» **ABOUT THIS TASK**:
Only the lines that contain the string "Randolph" belong in the answer; pull them from the records.

(Saved data entries)
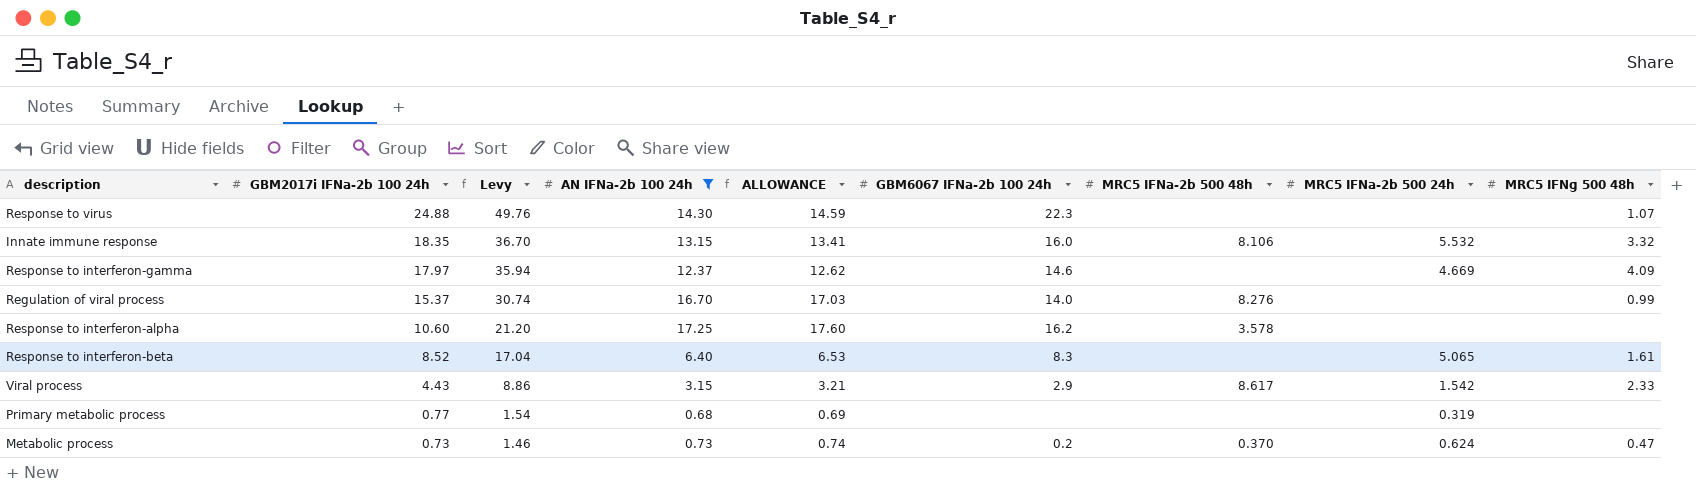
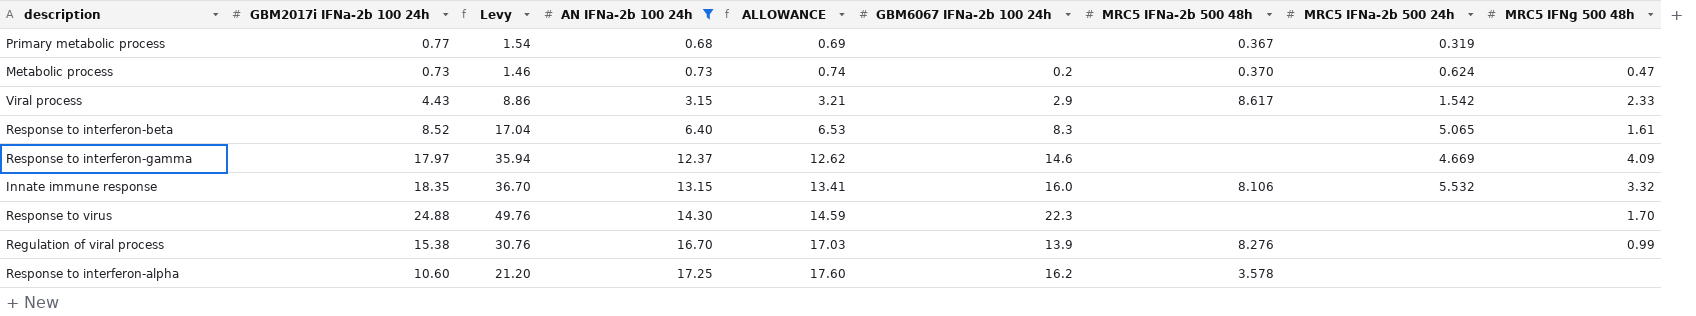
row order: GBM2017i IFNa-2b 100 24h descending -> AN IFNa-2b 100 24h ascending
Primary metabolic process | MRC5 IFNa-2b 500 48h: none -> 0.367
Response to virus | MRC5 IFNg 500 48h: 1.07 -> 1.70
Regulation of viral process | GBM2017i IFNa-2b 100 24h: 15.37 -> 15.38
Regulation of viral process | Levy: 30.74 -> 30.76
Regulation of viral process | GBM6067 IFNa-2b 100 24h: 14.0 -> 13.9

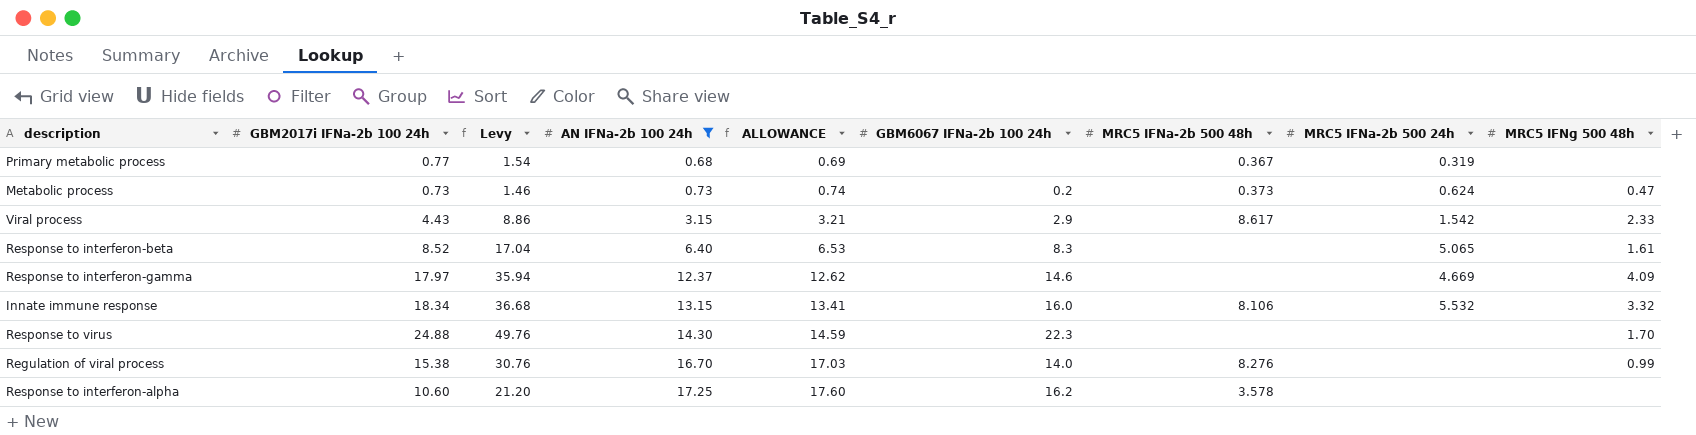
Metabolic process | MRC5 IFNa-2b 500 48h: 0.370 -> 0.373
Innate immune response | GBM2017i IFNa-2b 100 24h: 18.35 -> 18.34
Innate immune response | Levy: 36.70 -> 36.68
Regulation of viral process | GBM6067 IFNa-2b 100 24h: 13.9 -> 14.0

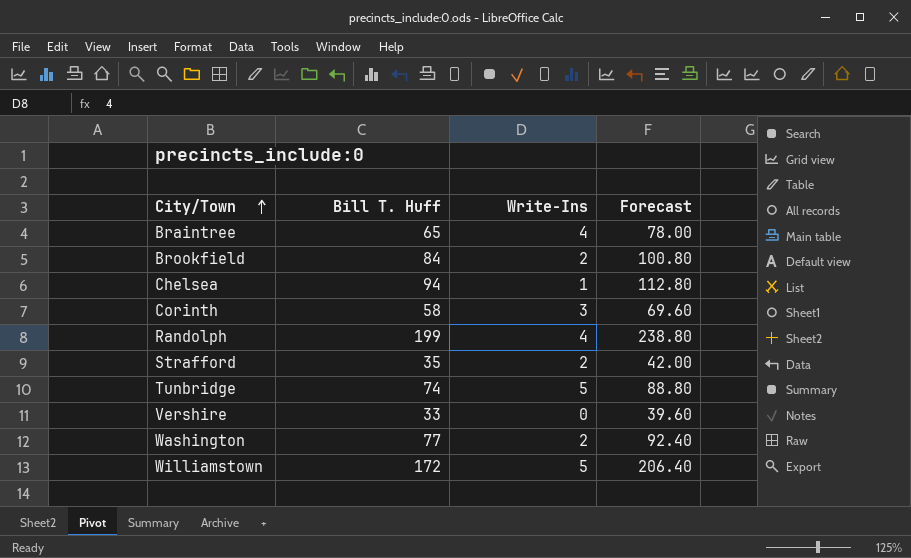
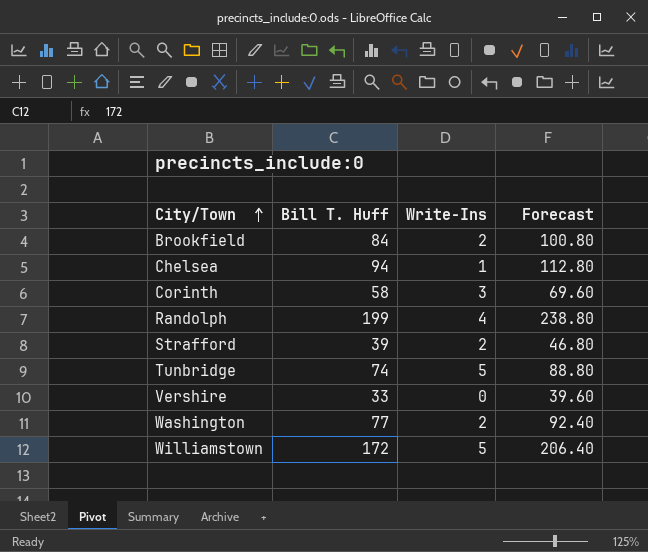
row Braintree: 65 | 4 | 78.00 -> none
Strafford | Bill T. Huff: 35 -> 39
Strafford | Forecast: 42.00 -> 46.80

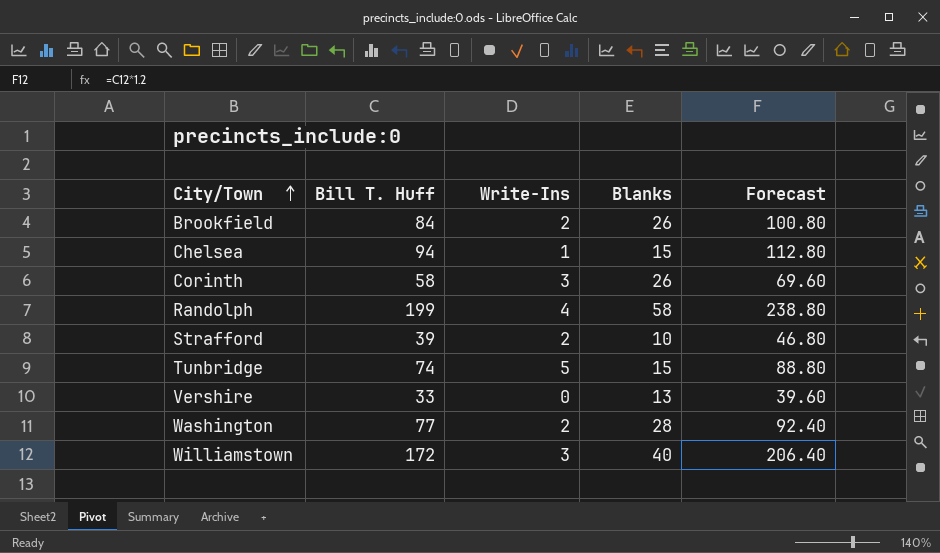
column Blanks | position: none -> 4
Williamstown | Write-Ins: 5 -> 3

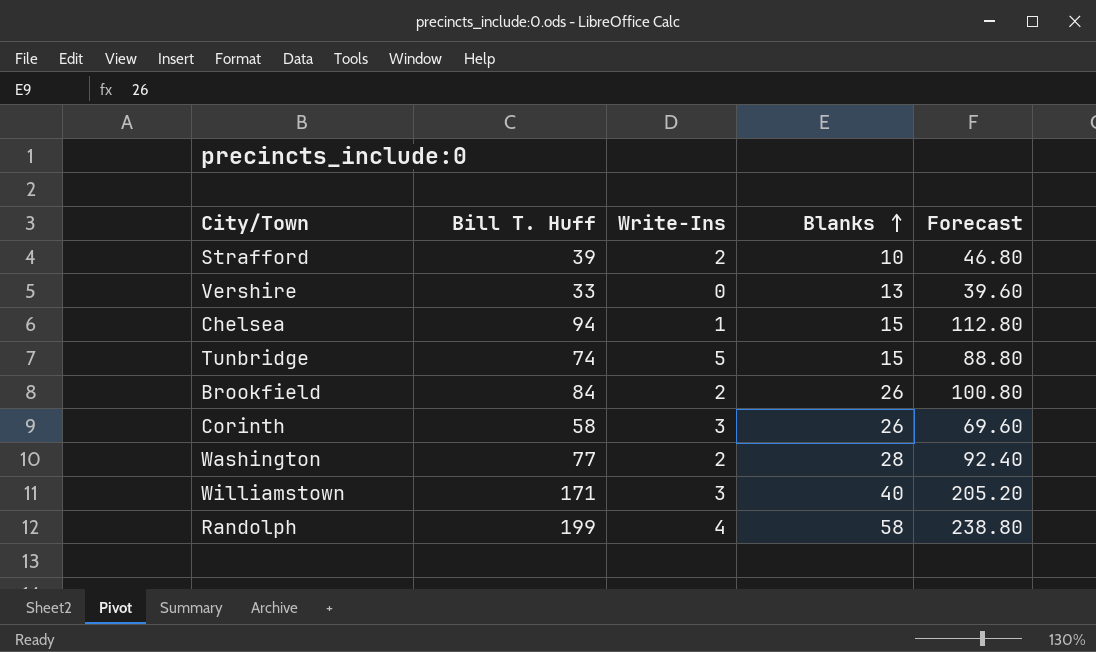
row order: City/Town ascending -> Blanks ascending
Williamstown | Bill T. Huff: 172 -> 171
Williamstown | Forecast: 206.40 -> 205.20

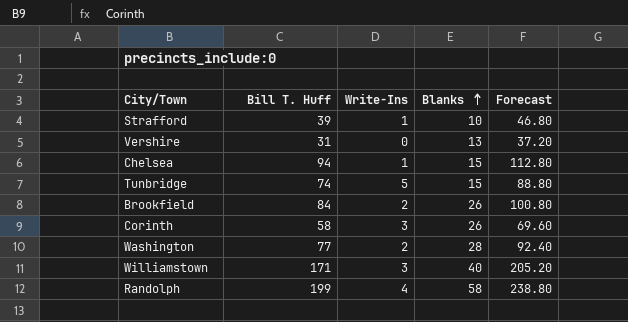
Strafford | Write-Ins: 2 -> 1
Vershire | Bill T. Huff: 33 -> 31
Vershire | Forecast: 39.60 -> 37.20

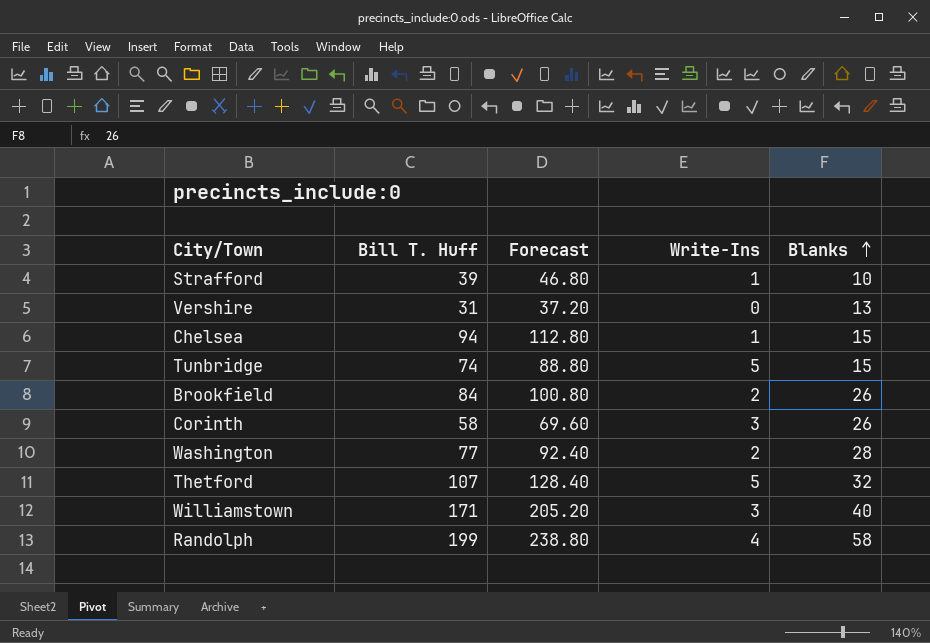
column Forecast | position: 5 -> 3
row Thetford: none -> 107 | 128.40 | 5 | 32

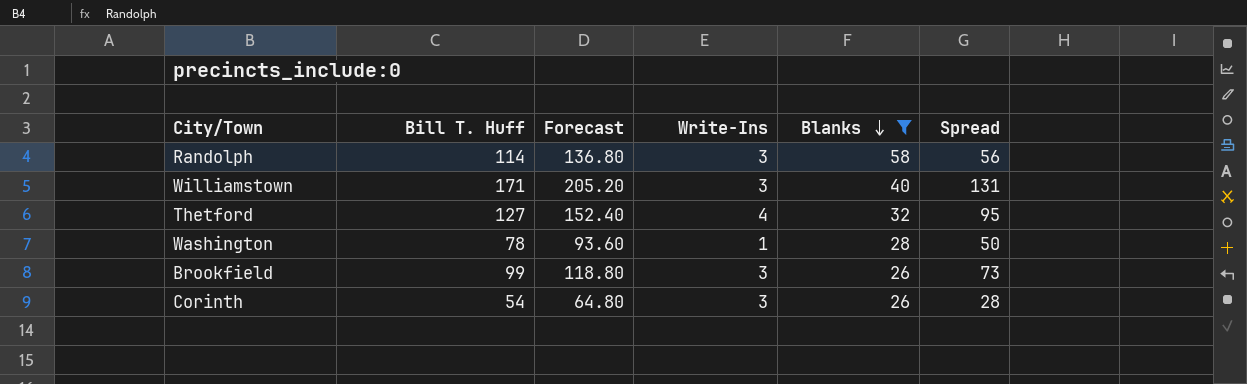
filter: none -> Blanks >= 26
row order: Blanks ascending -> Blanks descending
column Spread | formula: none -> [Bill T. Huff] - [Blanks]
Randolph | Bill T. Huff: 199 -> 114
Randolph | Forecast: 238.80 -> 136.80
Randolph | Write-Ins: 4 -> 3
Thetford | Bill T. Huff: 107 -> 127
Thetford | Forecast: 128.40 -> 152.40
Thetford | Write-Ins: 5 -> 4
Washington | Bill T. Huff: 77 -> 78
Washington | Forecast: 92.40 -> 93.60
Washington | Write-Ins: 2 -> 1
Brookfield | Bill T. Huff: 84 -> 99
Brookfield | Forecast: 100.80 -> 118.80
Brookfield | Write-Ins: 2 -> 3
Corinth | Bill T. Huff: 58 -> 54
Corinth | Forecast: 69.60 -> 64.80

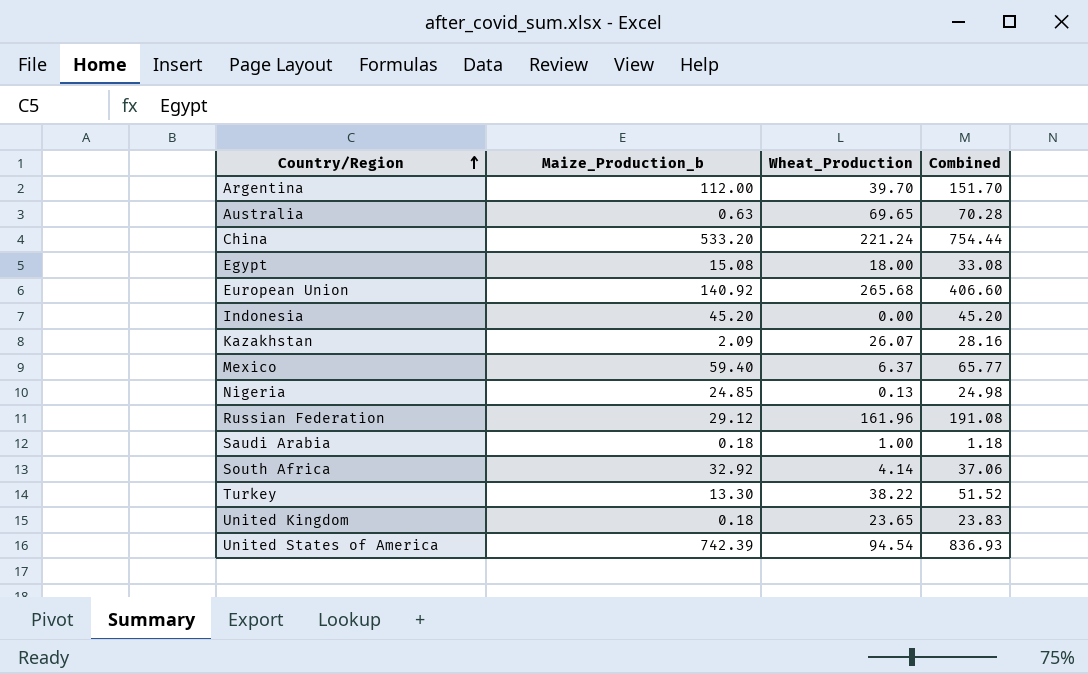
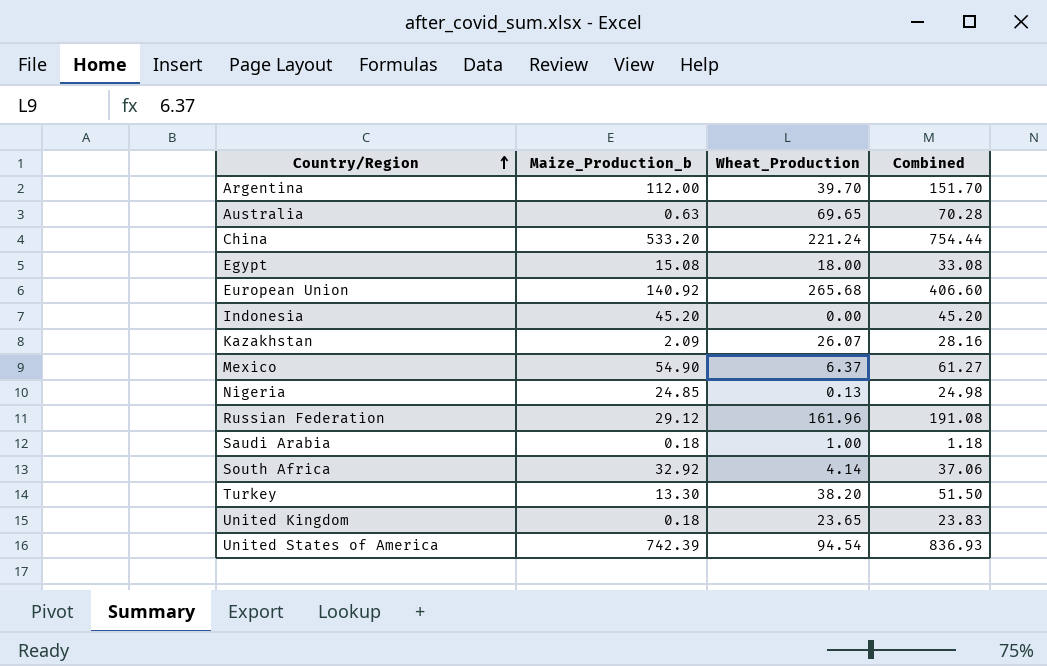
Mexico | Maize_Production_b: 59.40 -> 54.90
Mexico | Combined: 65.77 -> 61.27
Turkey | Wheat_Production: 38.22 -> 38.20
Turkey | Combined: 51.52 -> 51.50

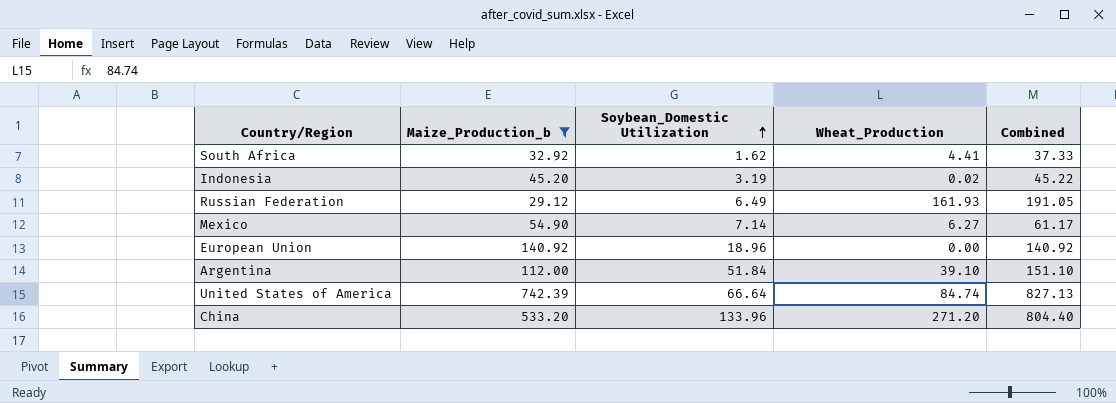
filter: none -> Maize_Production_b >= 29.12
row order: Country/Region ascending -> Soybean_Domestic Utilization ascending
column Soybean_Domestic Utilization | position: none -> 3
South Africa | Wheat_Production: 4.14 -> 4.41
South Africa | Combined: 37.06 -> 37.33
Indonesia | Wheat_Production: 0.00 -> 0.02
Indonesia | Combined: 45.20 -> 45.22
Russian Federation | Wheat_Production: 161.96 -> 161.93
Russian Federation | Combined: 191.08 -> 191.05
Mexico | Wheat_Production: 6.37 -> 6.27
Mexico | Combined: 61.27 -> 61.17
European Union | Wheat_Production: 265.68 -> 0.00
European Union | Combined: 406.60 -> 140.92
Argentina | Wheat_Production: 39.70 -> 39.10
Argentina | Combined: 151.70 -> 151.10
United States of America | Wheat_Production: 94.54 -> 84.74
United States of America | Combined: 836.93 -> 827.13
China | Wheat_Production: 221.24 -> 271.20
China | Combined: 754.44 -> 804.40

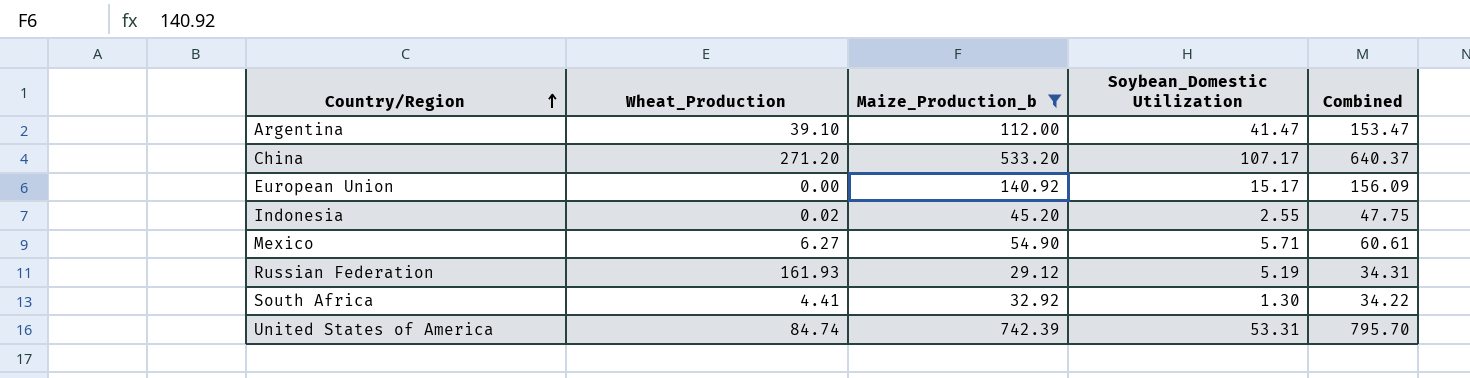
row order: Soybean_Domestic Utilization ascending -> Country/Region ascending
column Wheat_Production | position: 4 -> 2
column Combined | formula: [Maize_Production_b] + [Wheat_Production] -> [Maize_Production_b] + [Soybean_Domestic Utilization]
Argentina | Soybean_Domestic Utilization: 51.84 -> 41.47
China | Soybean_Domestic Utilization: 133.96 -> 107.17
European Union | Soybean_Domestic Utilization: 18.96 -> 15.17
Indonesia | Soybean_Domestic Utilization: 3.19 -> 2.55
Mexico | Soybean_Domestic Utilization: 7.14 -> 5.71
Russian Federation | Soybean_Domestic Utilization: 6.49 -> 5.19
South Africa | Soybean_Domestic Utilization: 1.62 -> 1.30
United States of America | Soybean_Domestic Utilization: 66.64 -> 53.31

» **OUTPUT FOR THIS TASK**:
Randolph | Bill T. Huff: 199 -> 114
Randolph | Forecast: 238.80 -> 136.80
Randolph | Write-Ins: 4 -> 3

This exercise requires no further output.